In this first option I discovered there are workarounds such as Azure Elastic Database Query which allow for cross database querying, but upon digging deeper, I realised that SSIS redesign and additional data movement processing costs were imminent.

(Above diagram) Elastic database query allows you to query multiple different databases with Transact-SQL (T-SQL) and therefore negates the need to move data from one DB to another in ADF.

Option 2 was to merge the Staging and DWH SQL databases into a single DB, which bypassed the no cross querying Azure rule, utilising the table schema to separate Staging and DWH objects. This involved the modification of a couple hundred stored procedures, views and functions which I estimated would only require a couple of days to complete! That was still quicker than redesigning and retesting the ETL processes.

Option 3 was to utilise an Azure SQL managed instance. This turned out to be the simplest option with no ETL redesign and no object modification required. Azure SQL Managed Instance (SMI) is essentially the same as a traditional on-prem SQL server, offering all of the functionality you would be accustomed to in that environment.
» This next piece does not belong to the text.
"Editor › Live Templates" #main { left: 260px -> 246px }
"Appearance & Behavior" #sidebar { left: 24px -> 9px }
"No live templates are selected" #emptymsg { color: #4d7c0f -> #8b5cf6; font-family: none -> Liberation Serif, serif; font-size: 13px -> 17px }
Once the ETL processes had been deployed to the SMI it was necessary to chain up the respective ETL processes in the correct order and to schedule accordingly. This was achieved by creating pipelines, which is an Azure Data Factory feature that automatically builds and tests code projects and delivers code to the database. These pipelines then simply allowed for the execution of traditional SSIS processes in the Azure environment, which meant I did not have to do any redesign and that was great news.

Azure Pipeline Example

(Above diagram) An example of a pipeline within Azure data factory. You will notice the similarities between SSIS and ADF such as the regular precedence constraints between tasks.

Well done and thank you Microsoft for incorporating a SQL managed instance within Azure!